Thermodynamic properties of hydroxylammonium nitrate-based electric solid propellant plasma

Matthew S. Glascock, Patrick D. Drew, Joshua L. Rovey, Kurt A. Polzin

Research output: Contribution to journalArticlepeer-review

Abstract

Electric solid propellants are advanced solid chemical rocket propellants controlled by electric current. An electric solid propellant may also be used in an electric propulsion system: specifically, an ablative pulsed plasma thruster. Previous experiments with the electric solid propellant known as high-performance electric propellant, or HIPEP, suggest its ablation processes are similar to the traditional propellant polytetrafluoroethylene (C2 F4 ).
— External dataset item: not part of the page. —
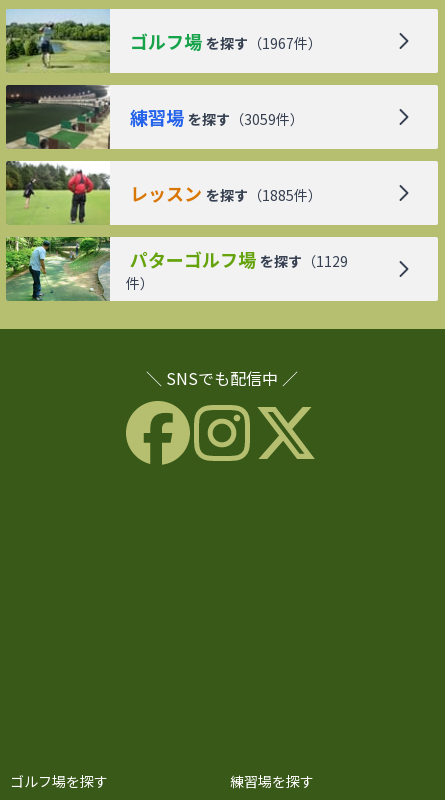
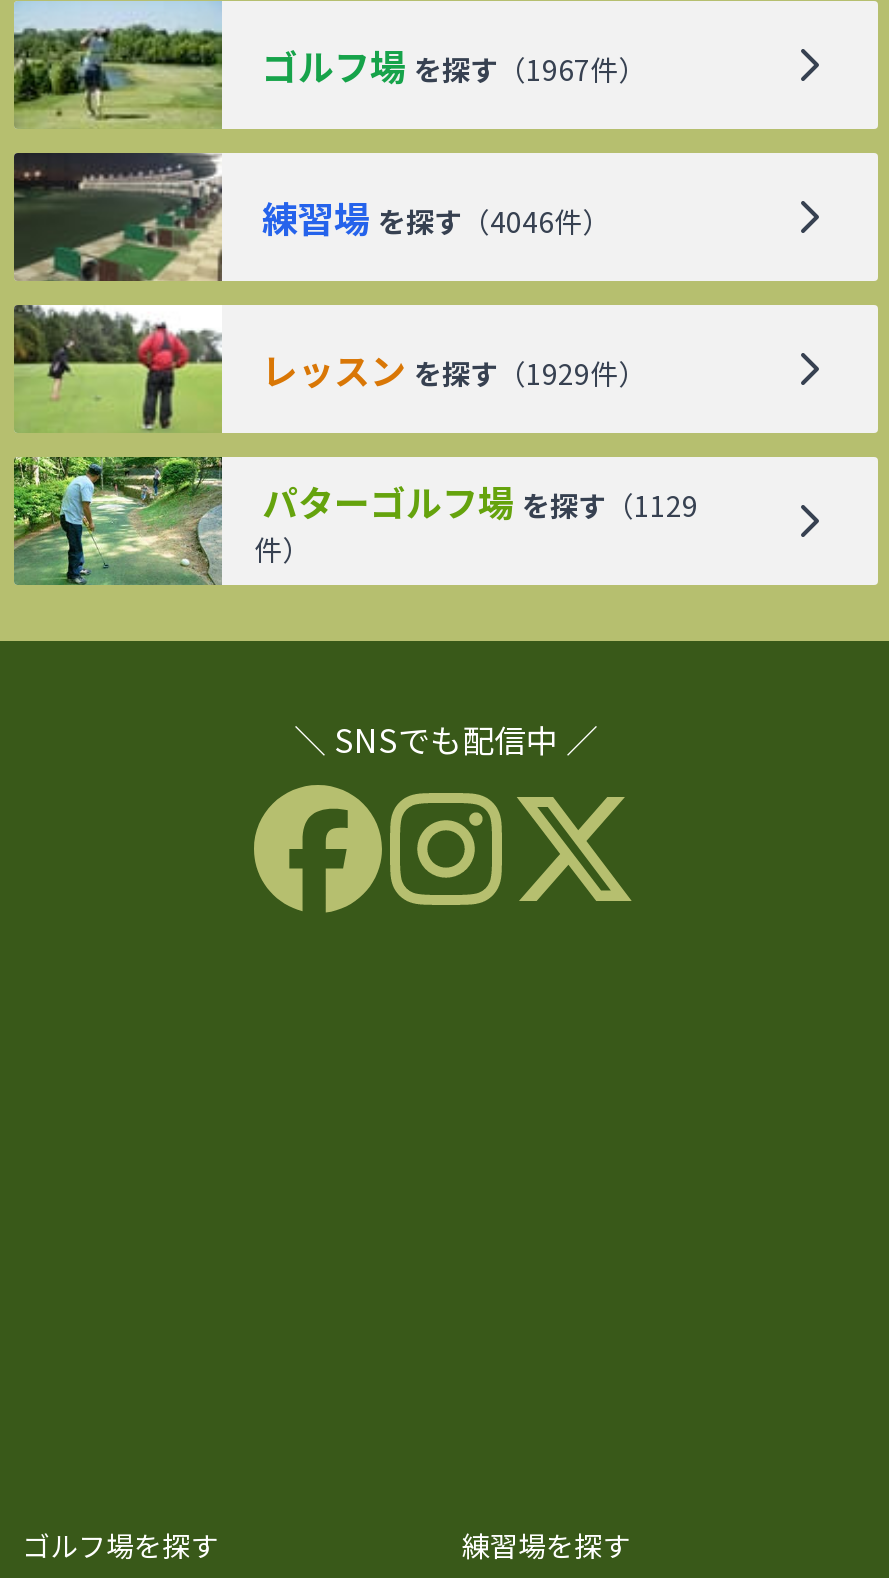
- 練習場 を探す（3059件）
+ 練習場 を探す（4046件）

- レッスン を探す（1885件）
+ レッスン を探す（1929件）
Better understanding of the ablation and the resulting propulsion performance of HIPEP requires a model of its vapor composition, bulk plasma quantities, and thermodynamic properties. Such a model was developed and favorably compared with previous analogous model predictions found in the literature for C2 F4 . The electric solid propellant vapor composition was predicted in the temperature range of 500–40,000 K at 1 bar pressure. Low temperatures (less than 2000 K) were dominated by water (H2 O), carbon dioxide (CO2 ), and molecular nitrogen (N2 ), with results at 700 K matching to within 10% of the previous combustion model predictions. At high temperatures (greater than 25,000 K), the vapor was strongly ionized and dominated by carbon (C2 ), oxygen (O2 ), nitrogen (N2 ), and hydrogen (H ) ions. The calculated enthalpy and specific heat were higher for high performance electric propellant (HIPEP) vapor than C2 F4, suggesting increased thermal losses could be inherent to ablation-controlled HIPEP discharges.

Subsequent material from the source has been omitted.